Change listing data:
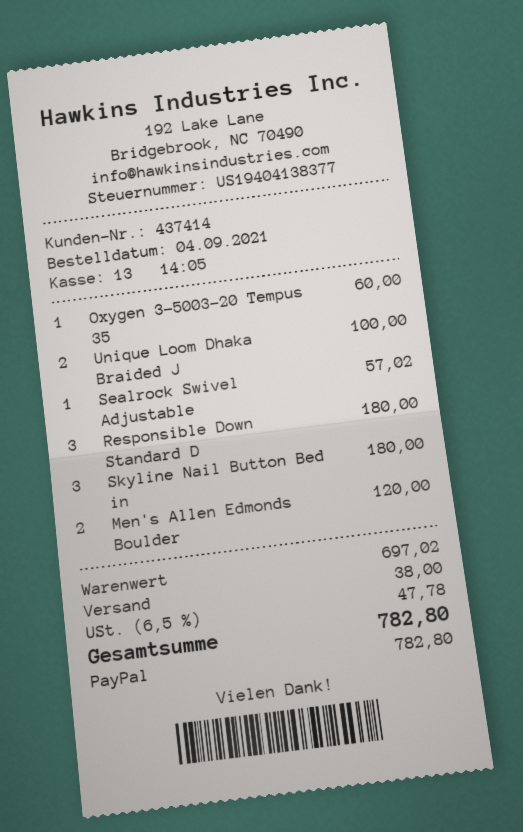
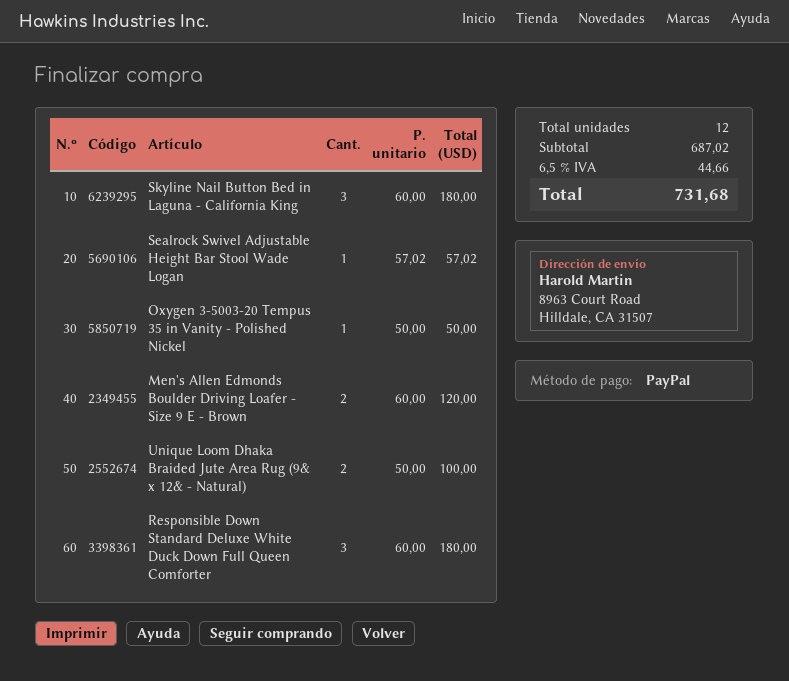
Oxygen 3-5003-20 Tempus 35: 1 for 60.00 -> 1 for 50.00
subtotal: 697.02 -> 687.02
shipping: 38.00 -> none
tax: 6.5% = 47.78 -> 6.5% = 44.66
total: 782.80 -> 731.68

AIM OF THE TASK:
Starting at the line that contains "shipping: 38.00 -> none", return every line through the last one above, exactly as written.

TASK SOLUTION:
shipping: 38.00 -> none
tax: 6.5% = 47.78 -> 6.5% = 44.66
total: 782.80 -> 731.68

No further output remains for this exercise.